*PROBLEM DETAILS*: Take the data below and extract the lines from the one with "font-weight: bold ->" to the one with "color: #be185d ->", inclusive, exactly as written.

*SOURCE DATA*:
++++++

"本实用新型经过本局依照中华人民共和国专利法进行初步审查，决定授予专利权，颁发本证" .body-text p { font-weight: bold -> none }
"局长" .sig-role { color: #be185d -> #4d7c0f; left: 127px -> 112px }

++++++

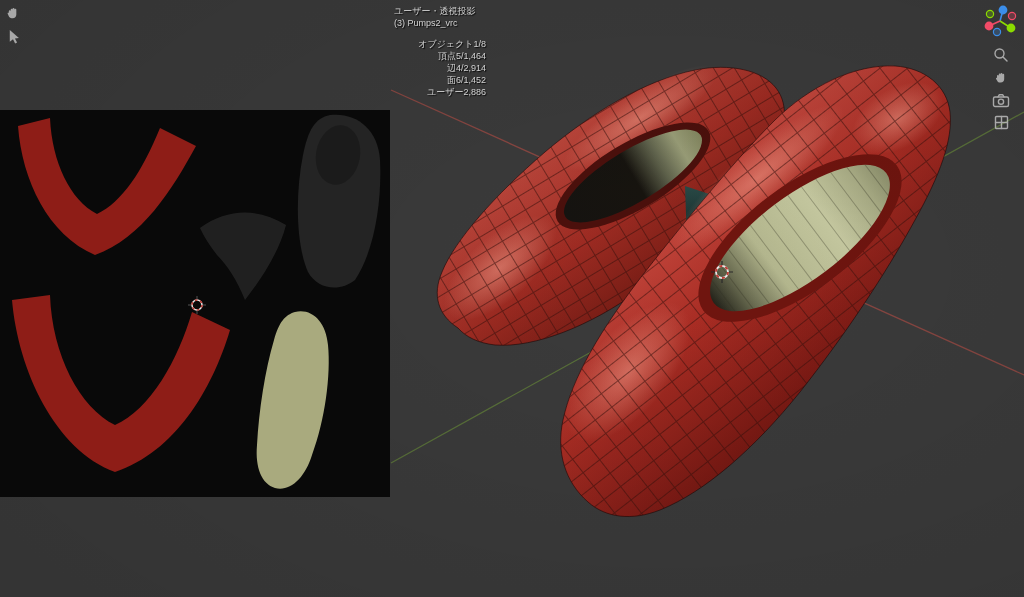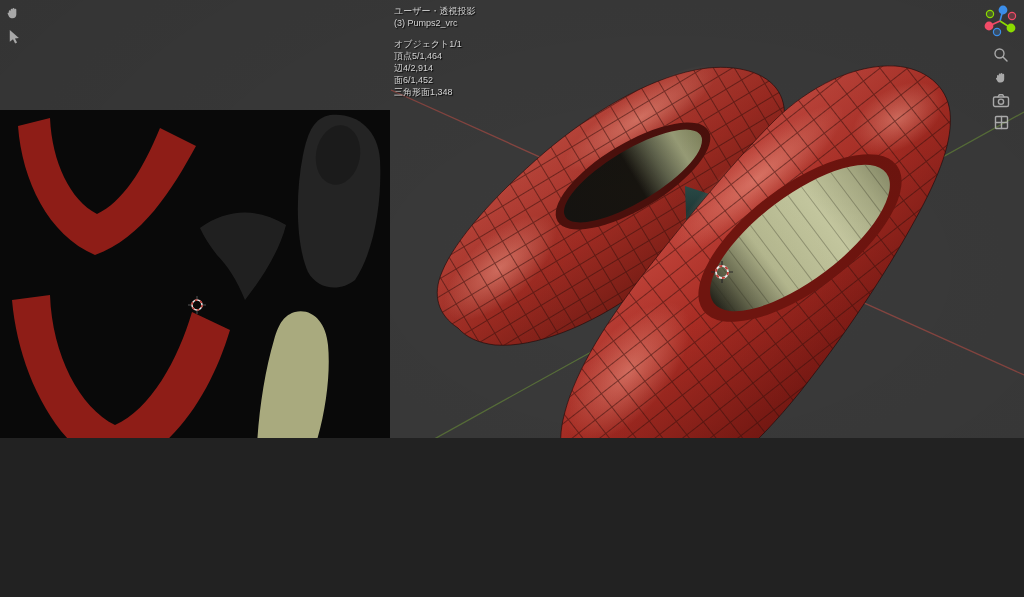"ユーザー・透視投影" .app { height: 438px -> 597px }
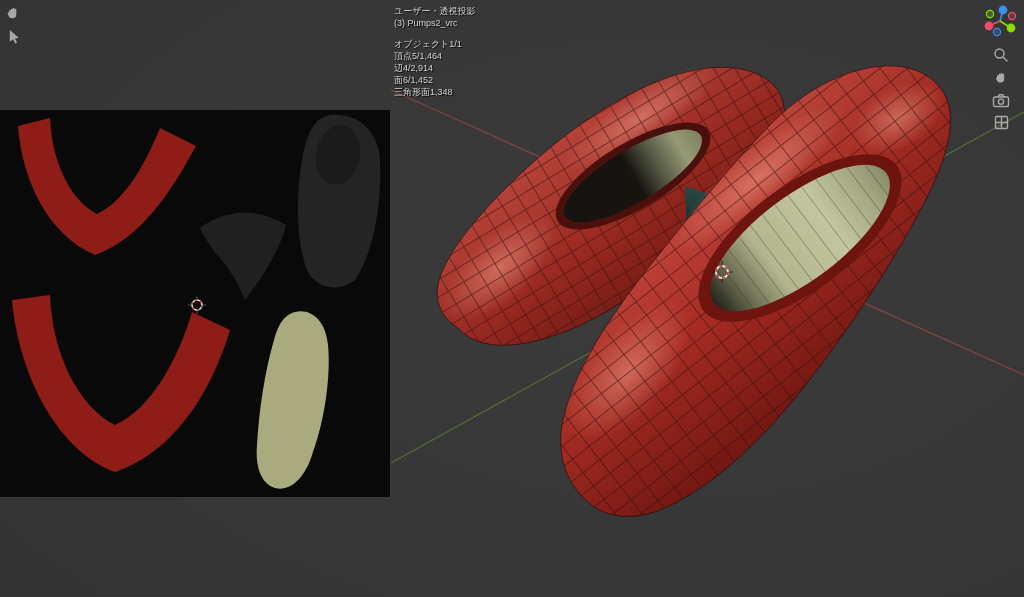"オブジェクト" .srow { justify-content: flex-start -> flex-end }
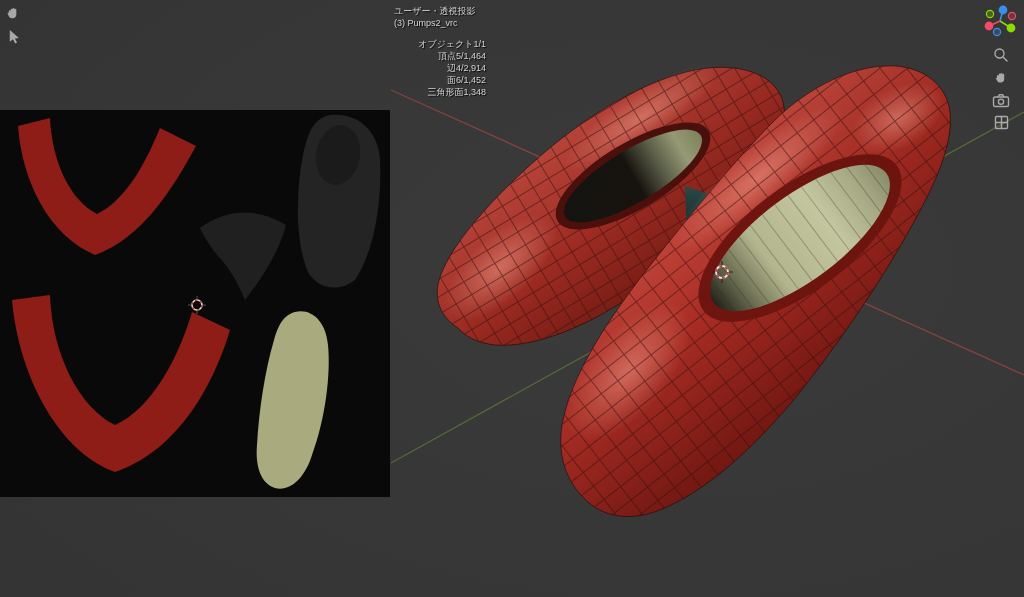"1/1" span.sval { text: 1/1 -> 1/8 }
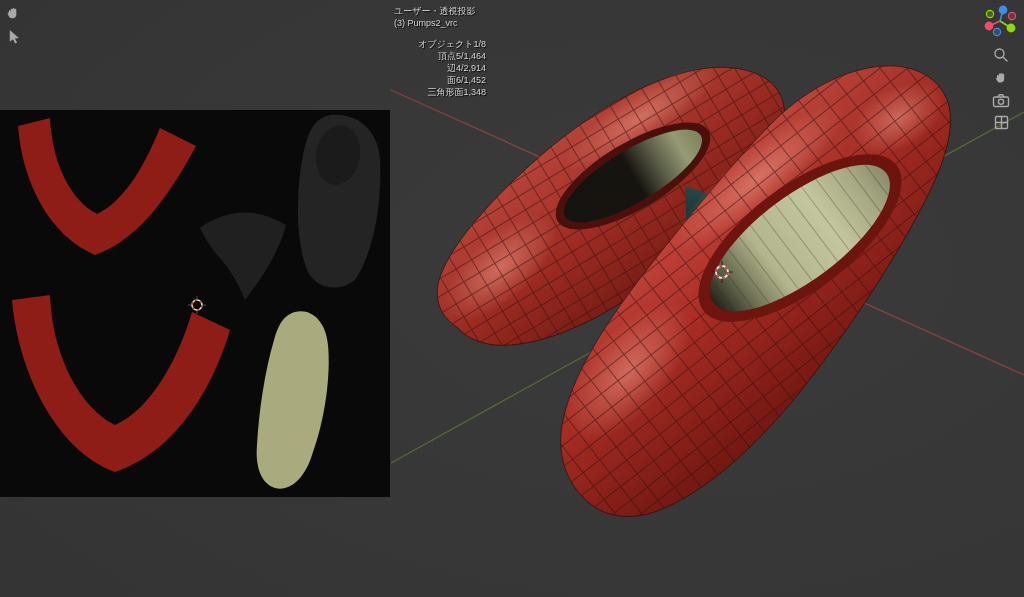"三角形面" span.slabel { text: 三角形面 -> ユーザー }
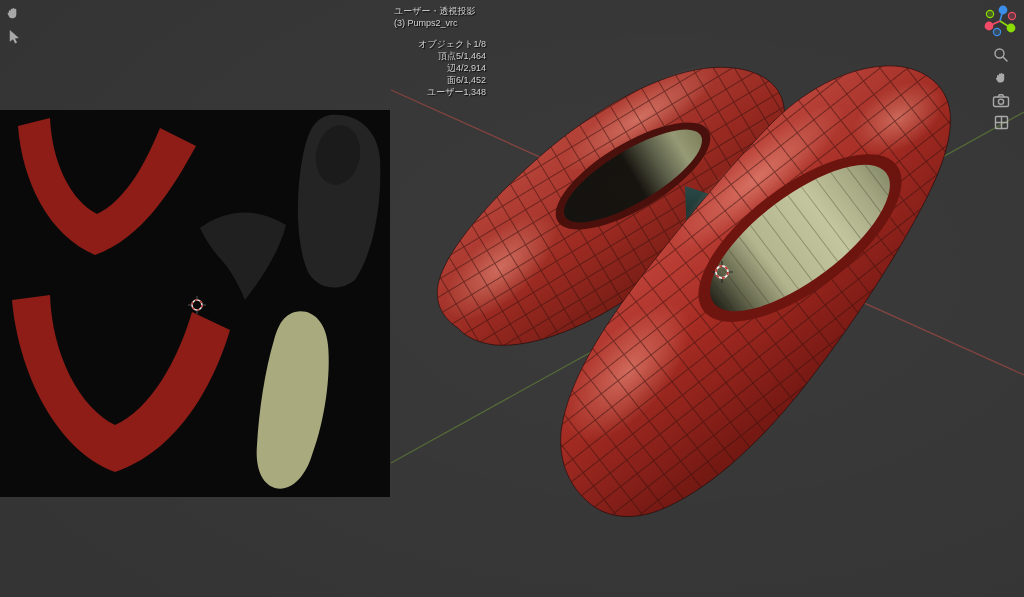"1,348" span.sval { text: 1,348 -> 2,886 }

++++++

*ANSWER TO THIS PROBLEM*:
"本实用新型经过本局依照中华人民共和国专利法进行初步审查，决定授予专利权，颁发本证" .body-text p { font-weight: bold -> none }
"局长" .sig-role { color: #be185d -> #4d7c0f; left: 127px -> 112px }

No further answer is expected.